Критика теории насилия
В буржуазной социологии распространена теория, объясняющая происхождение классов насилием. Один из сторонников этой теории, Дюринг, утверждал, что истинное начало частной собственности — это захват имущества по праву сильного. Порабощение одних людей другими объявлялось последователями этой теории результатом завоевания. Многие из них добавляли к этому, что народы делятся на «высшие» и «низшие» расы, что побеждает всегда «высшая» раса, которая подчиняет и покоряет себе «низшую» расу.
Эта антинаучная и реакционная теория получила распространение еще в прошлом веке, но особенно широко пропагандируется империалистической буржуазией в XX в. Теория насилия служит идеологам империализма «обоснованием» права на военные захваты и подавление народов зависимых стран. Эта теория занимала видное место в человеконенавистнической идеологии фашизма, а ныне используется империалистами США и Англии.
Еще Маркс и Энгельс вскрыли полную несостоятельность теории насилия и подвергли ее уничтожающей критике. Возникновение частной собственности, указывал Энгельс в «Анти-Дюринге», не было результатом обмана или насилия. Институт частной собственности должен был существовать раньше, чем грабитель получил возможность присваивать себе чужое имущество: «...насилие, хотя и может сменить владельца имущества, но не может создать частную собственность как таковую». (Ф. Энгельс, Анти-Дюринг, 1950, стр. 152.) Насилием никогда не определяется характер присвоения чужого имущества. «И способ грабежа опять-таки определяется способом производства», — указывает Маркс. (К. Маркс и Ф. Энгельс, Соч., т. XII, ч. 1, стр. 188.) Как будет использовано захваченное имущество, в чью собственность оно поступит, это зависит от господствующих общественных отношений, а вовсе не от самого факта насилия. Так, например, первоначально имущество, захваченное на войне, обращалось в общественную, а не в частную собственность. По свидетельству М. Ковалевского, у осетин военная добыча — скот, рабы — была объектом общего присвоения. Военнопленный становился рабом всей общины, продукты его труда поступали в общую казну. (См. М. Ковалевский, Современный обычай и древний закон, М. 1896, т. I, стр. 127.) Только с течением времени, когда внутри общины появляются частнособственнические отношения, военная добыча становится средством личного обогащения и ускоряет рост имущественного неравенства. Из этого видно, что сам по себе факт насилия еще не объясняет возникновения частной собственности.

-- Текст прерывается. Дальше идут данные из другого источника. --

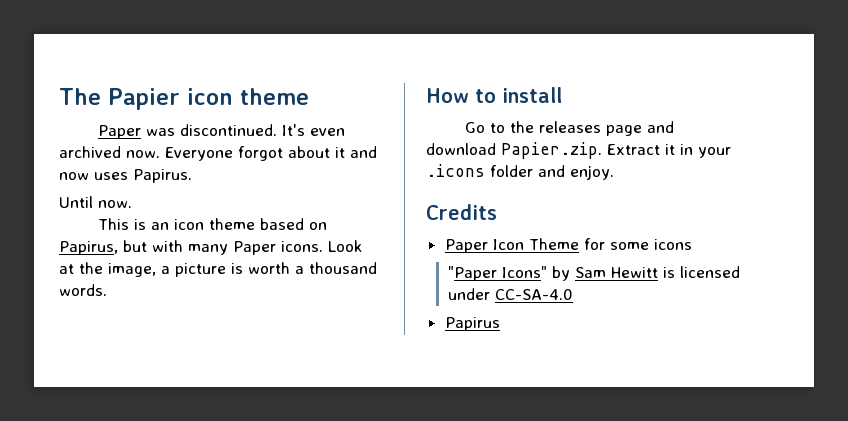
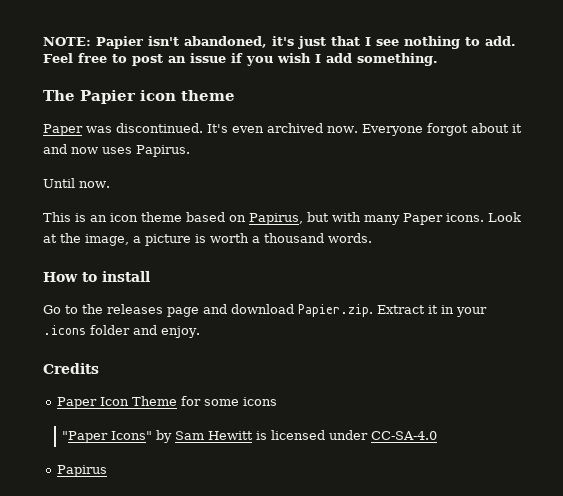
(59, 96) none -> [43,36,516,49] [43,53,438,66] NOTE: Papier isn't abandoned, it's just that I see nothing to add. Feel free to post an issue if you wish I add something. //

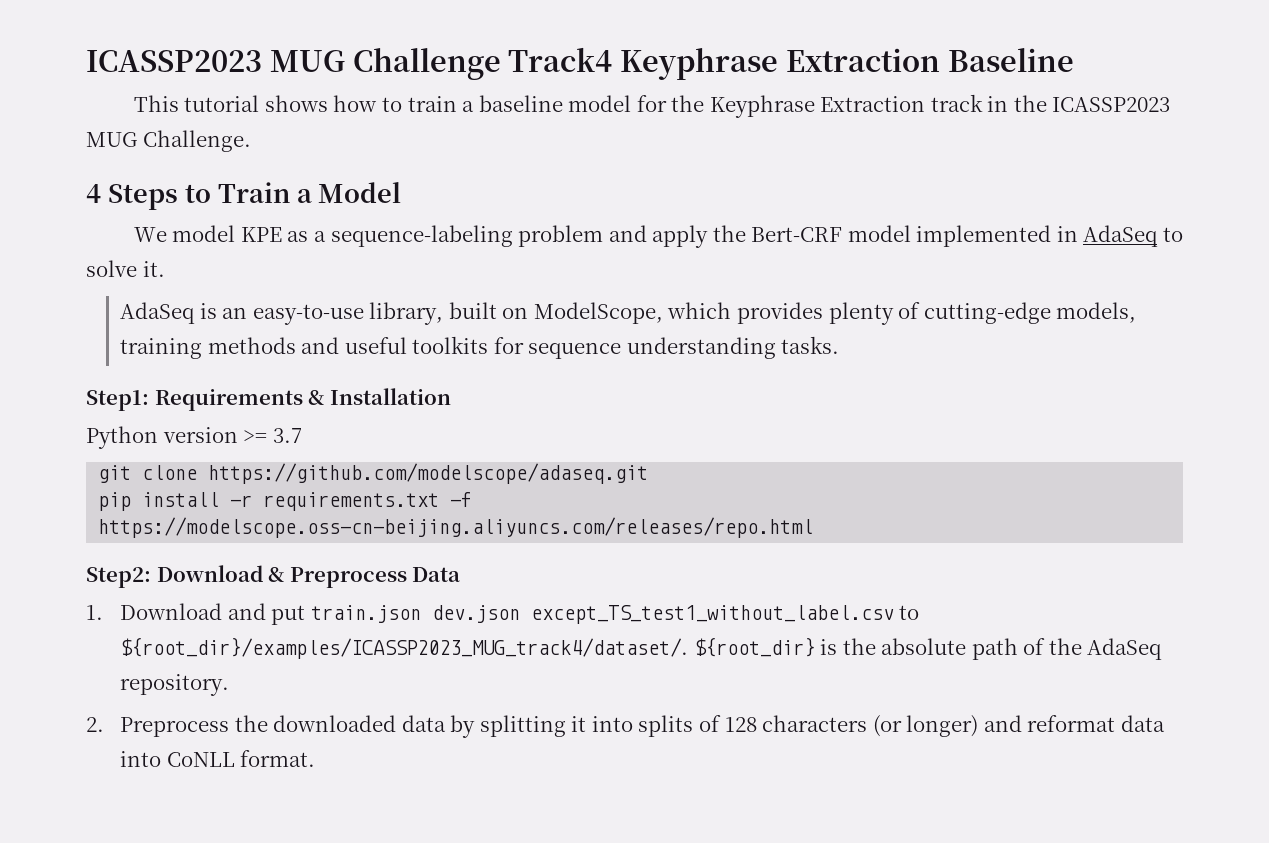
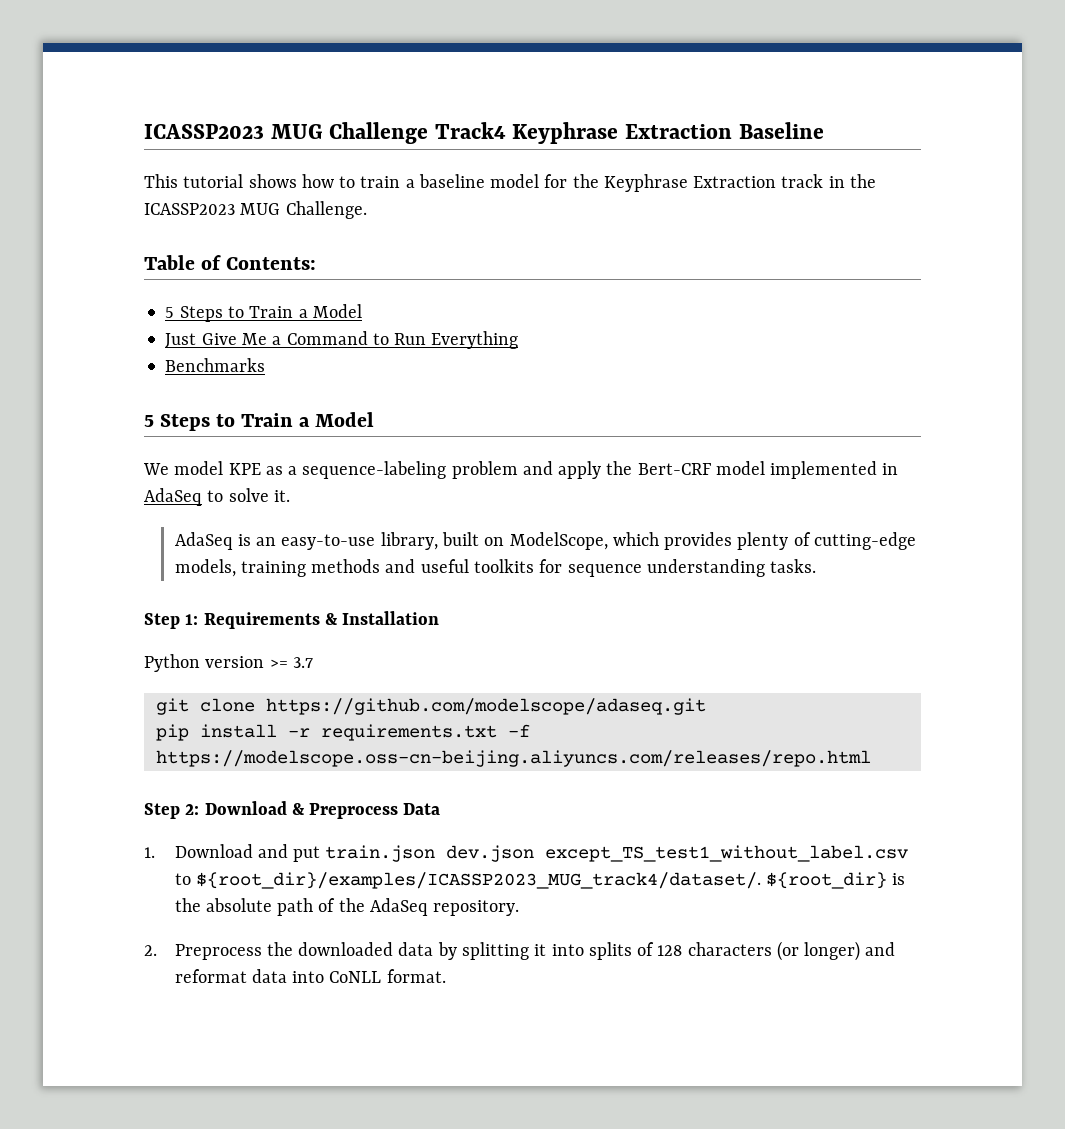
[86,184,101,203] 4 -> [144,255,317,270] [165,304,362,322] [165,331,519,349] [165,358,266,372] [144,415,154,427] Table of Contents: // 5 Steps to Train a Model // Just Give Me a Command to Run Everything // Benchmarks // 5
[86,390,149,411] Step1: -> [144,613,199,629] Step 1:
[86,567,151,588] Step2: -> [144,803,200,819] Step 2:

Как показывает история, классы возникали и у тех народов, где не было никакого завоевания (об этом наглядно свидетельствует приведенный выше пример возникновения классов в Афинах). Когда же завоевание действительно имело место, то его результаты определялись тем, на какой ступени экономического развития находились завоеватель и завоеванные. Почему, например, завоевание Рима варварскими племенами способствовало крушению рабовладельческого строя и подготовке условий для формирования в дальнейшем феодального строя? Это объясняется не фактом завоевания, а прежде всего теми историческими условиями, при которых завоевание совершалось.
Отвергая теорию насилия, основоположники марксизма вместе с тем указывали, что насилие играло и играет значительную роль в истории. Насилие не было первопричиной появления частной собственности, классового деления общества и классовой эксплуатации, но оно способствовало их усилению и закреплению. Насилие играло в истории также и другую, а именно революционную роль. По выражению Маркса, насилие являлось повивальной бабкой всякого старого общества, когда оно беременно новым. При помощи насилия революционные классы ломали отжившие отношения старого общества. Однако ни в том, ни в другом случае насилие не было самодовлеющей силой; прежде чем стать причиной изменения экономических отношений, оно являлось их следствием.